Top 5 Traps Training Mistakes

and how to correct them.


Traps get no respect. They fit in with both shoulders and back, and therefore can be worked (and overworked) with either. Piggybacking with broader workouts, traps seldom get the honor of their own routines, and yet, your two trapezius muscles (left and right) are large, dramatic and complex, bracketing your delts and neck, and forming a kite on your upper back. By contrast, your biceps are puny and simple, but surely you have a bi routine and dote on every curl. Don’t shrug off trapezius training. Give it the respect it deserves by passing our traps test. Class is in session.



You may be unaware of how frequently you’re working this area. Traps gets stressed during deadlifts, rows, pulldowns and virtually every other exercise. With shoulders, traps assist in most laterals and presses, and do much of the work during upright rows. They even chip in during chest presses and biceps curls with your arms at your sides. And if you’re doing more athletic moves, such as power cleans or farmer’s walks, your traps are pulling overtime duty. Traps are like offensive linemen — never the star, but always assisting — and this is why they may be sore but not growing.

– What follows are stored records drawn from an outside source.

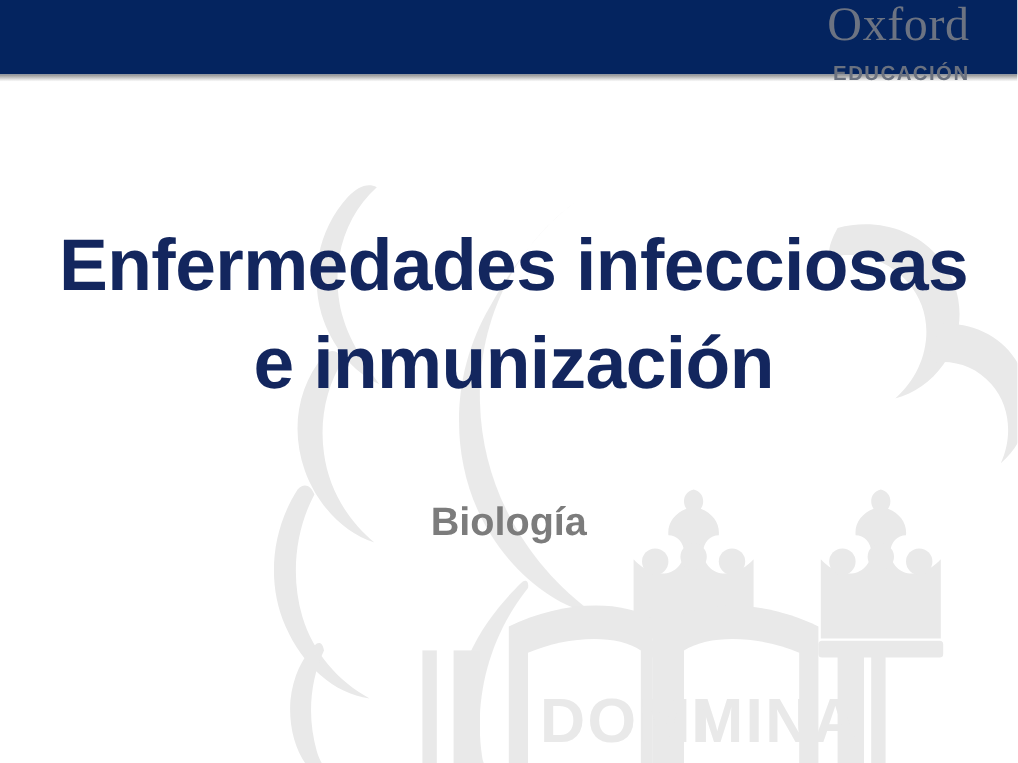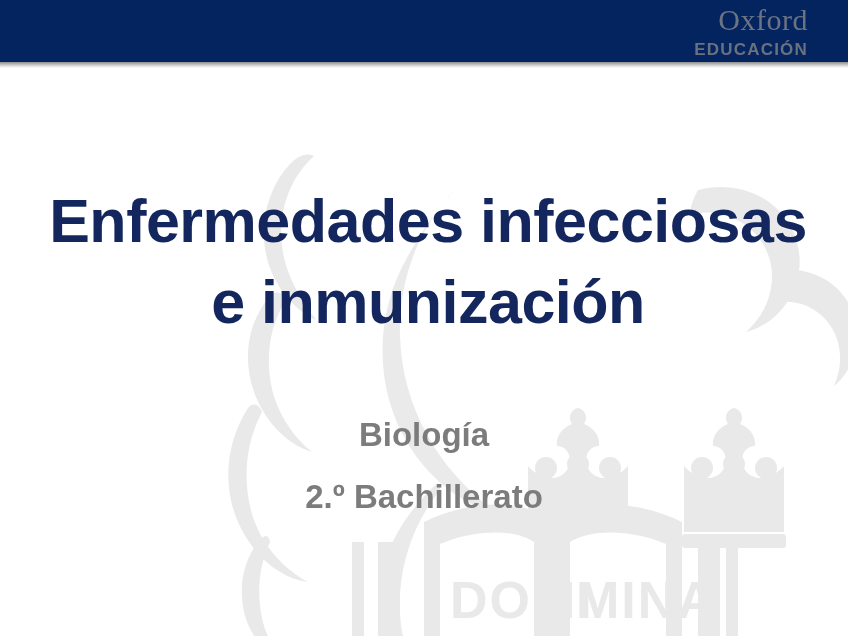"Oxford" .logo-word { font-size: 30px -> 40px; text-align: none -> center }
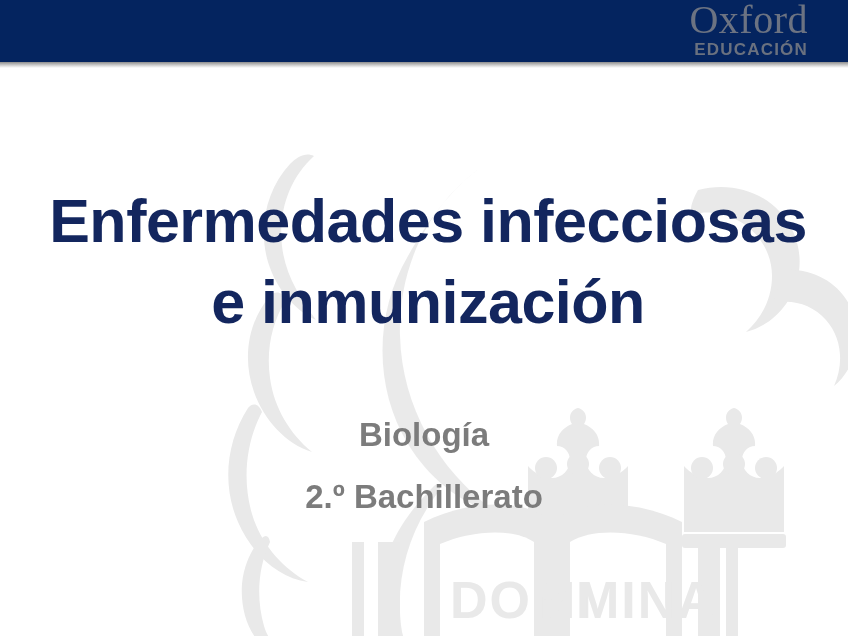"EDUCACIÓN" .logo-sub { margin-top: 5px -> 17px }
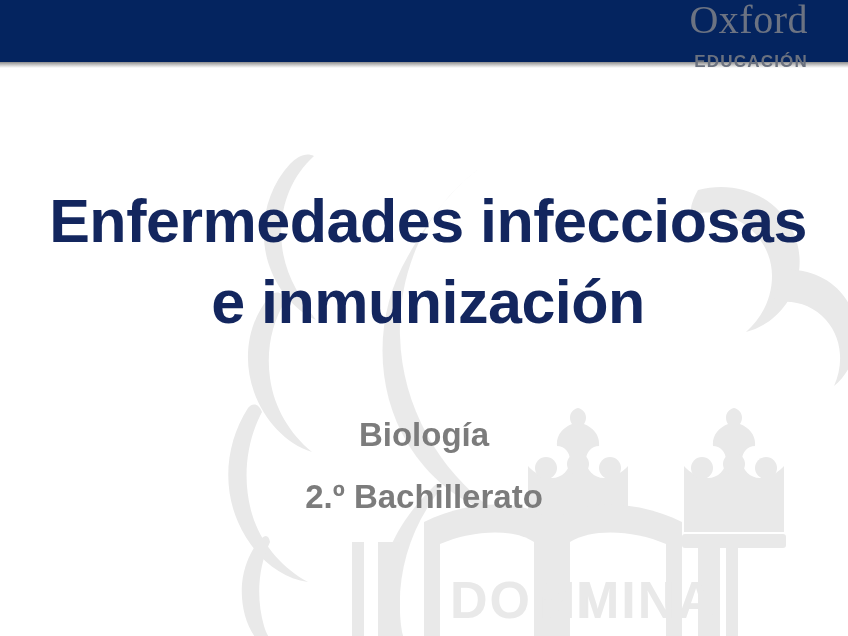"2.º Bachillerato" div.subtitle-line { html: <div>2.º Bachillerato</div> -> none }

  • If you do deadlifts or power cleans as part of your back workout, do shrugs at the end of that workout.
  • If you do neither deadlifts nor power cleans for back, but upright rows (even if done with a wide grip) as part of your shoulder routine, include shrugs in your shoulder workouts.
  • Avoid training back and shoulders on consecutive days. Either train them on the same day or schedule at least 48 hours between the workouts.